State gaming agency will block W. Valley casino opening
- The Arizona Department of Gaming said it will block the opening of a %24200 million West Valley casino
- Gov. Doug Ducey supports the move and said the building will never be used as a gaming facility
- The building is the first phase of a %24400 million casino project%2C and is slated to open in December
The state has warned the Tohono O'odham Nation that it will block the tribe from opening a $200 million tribal casino under construction north of Glendale's Westgate Entertainment District.
Daniel Bergin, Arizona Department of Gaming director, informed the Tohono O'odham Nation in a letter late last week that he could not allow the casino to open based on "fraud perpetuated by (the tribe) upon the state, Arizona gaming tribes and the state's voters."
"Given this evidence ... I conclude that the (gaming agency) would exceed its authority if it were to proceed with any certification or approval processes relating to the opening or operation of (the tribe's) Glendale casino," Bergin wrote.
Gov. Doug Ducey supports that position and had requested the department deny approval for the casino.
In an April 8 letter to Bergin, Ducey wrote the tribe is attempting "to force a casino on the people of Arizona, rather than allow the legal process to play out.... It also appears to be a calculated risk by Tohono O'odham that ... they are building a structure that will never qualify for its intended purpose as a gaming facility."
But the director's statement, the latest in a volley of communications going back to early February, appears to be at odds with a previous letter from an attorney with his own agency and it drew an angry response from Tohono O'odham Nation Chairman Ned Norris Jr.
"I wasn't sure it was possible, but the opposition has stooped to a new low," Norris said in a written statement. "Unbelievably, the governor and ... Attorney General (Mark Brnovich) have put (the gaming agency) in an untenable position by instructing them to ignore the law."
The Tohono O'odham Nation is building the first phase of what is planned to become a $400 million casino and resort at Loop 101 and Northern Avenue. An opening for the first phase is planned by the end of December.
The tribe so far has prevailed in a five-year legal battle with the state and other tribes over whether the state gaming compact allows another casino in metro Phoenix.

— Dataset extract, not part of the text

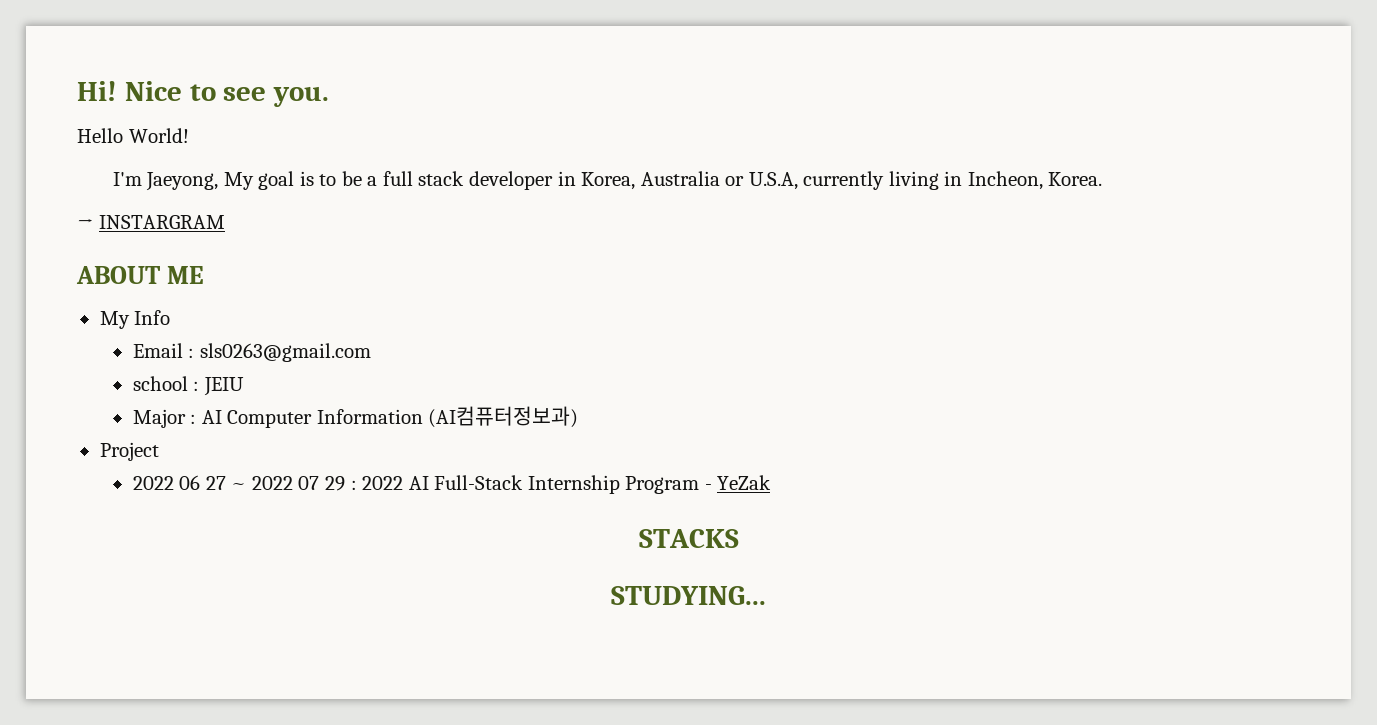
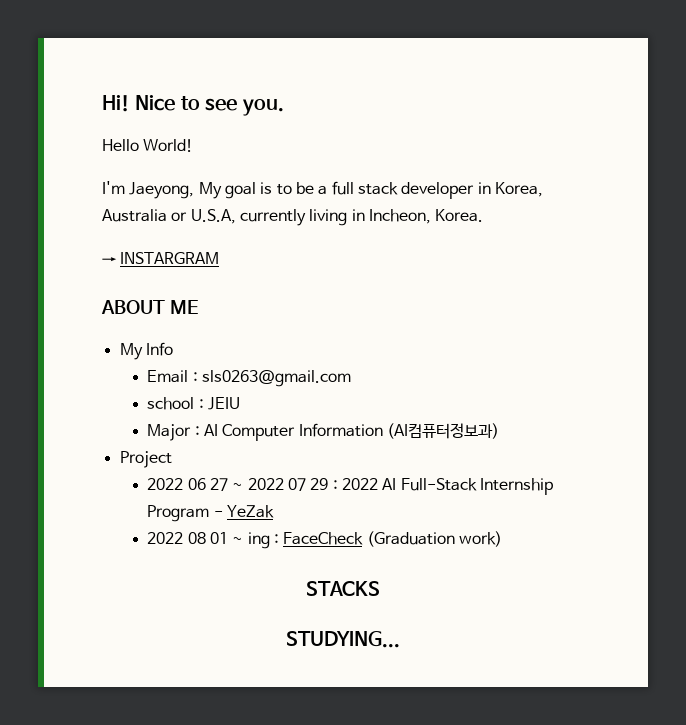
(772, 482) none -> [147,531,502,549] // 2022 08 01 ~ ing : FaceCheck (Graduation work)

In 2013, a federal judge ruled that the state's 2002 gaming compact does not explicitly prohibit more casinos in the Valley. That ruling is under appeal at the 9th U.S. Circuit Court of Appeals.
Now, the state is saying that the tribe committed fraud by not being upfront about its plans to build the West Valley casino while negotiating its gaming compact with the state, and that such action prevents the state from certifying a casino even if the tribe legally is able to construct it.

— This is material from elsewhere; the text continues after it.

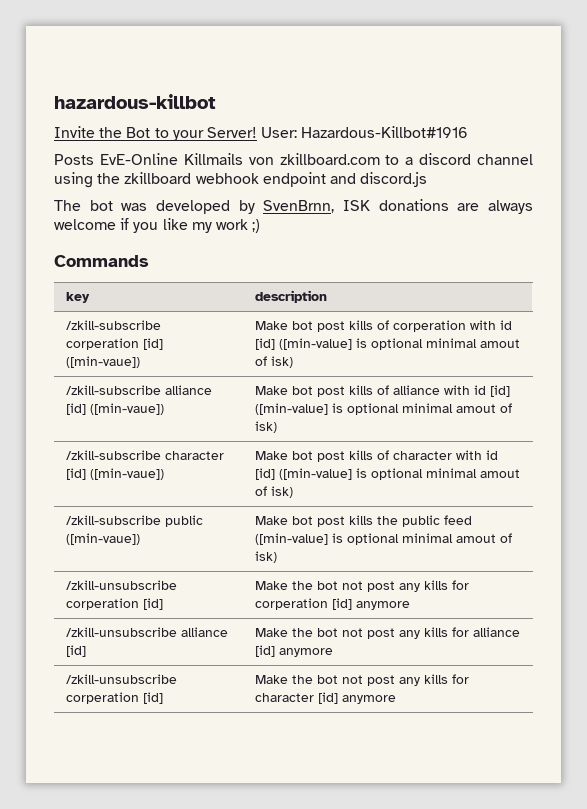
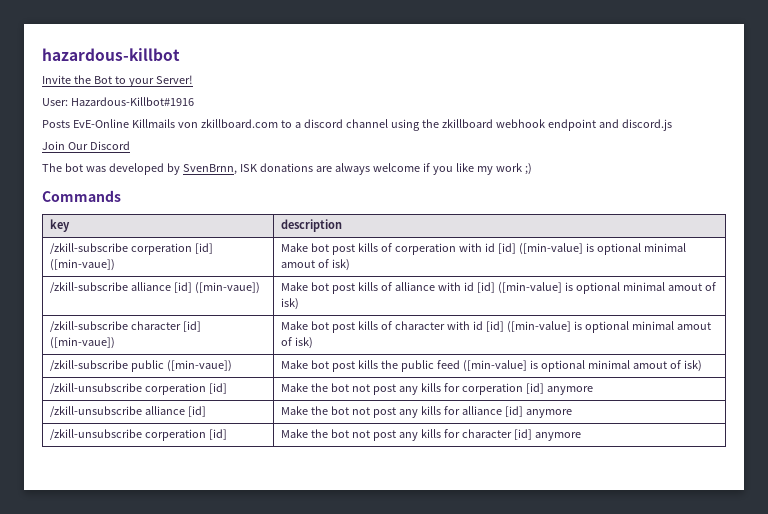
(257, 132) none -> (193, 79) //
(428, 179) none -> [42,141,130,150] // Join Our Discord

Prior to Ducey's letter, Maria Syms, legal adviser to Brnovich, told Bergin that his agency can deny the tribe certification of its casino based on the state gaming compact.
That opinion appears to conflict with a Feb. 19 letter from Roger Banan, an assistant attorney general for the state.
Banan, who represents the Department of Gaming, assured a tribal attorney that the department would follow federal law regarding the casino and "proceed in the normal course of business" to consider certifying the casino.
To grant a certification, the department does background checks of casino employees and vendors, and inspects gaming machines as part of a review that can take nearly two years in some cases.
Seth Waxman, a Washington attorney representing the tribe, said in a letter to Bergin Wednesday that the federal court ruling made it clear the tribe did not defraud the state in negotiations on the gaming compact.
The gaming agency "which calls itself an independent regulatory body — appears to have changed its position based on improper political pressure, not reasoned decision making," said Waxman.
In 2009, the Tohono O'odham Nation unveiled its plan to develop a casino in the West Valley on property it acquired as part of a federal land settlement. The state, Glendale and the Salt River and Gila River tribes objected to the casino and took legal action to halt the project.
Glendale ended its opposition to the Tohono O'odham casino last summer and reached an agreement that will pay the city $26 million over 20 years. The tribe broke ground on the $200 million first phase of the casino in August.
As the legal fight continues, some members of the Arizona Congressional delegation are pushing legislation to block additional casinos in metro Phoenix.
Tribal chairman Norris said the tribe and about 1,300 workers will continue building the casino.
"This latest political strong-arm tactic will not deter our efforts," he said.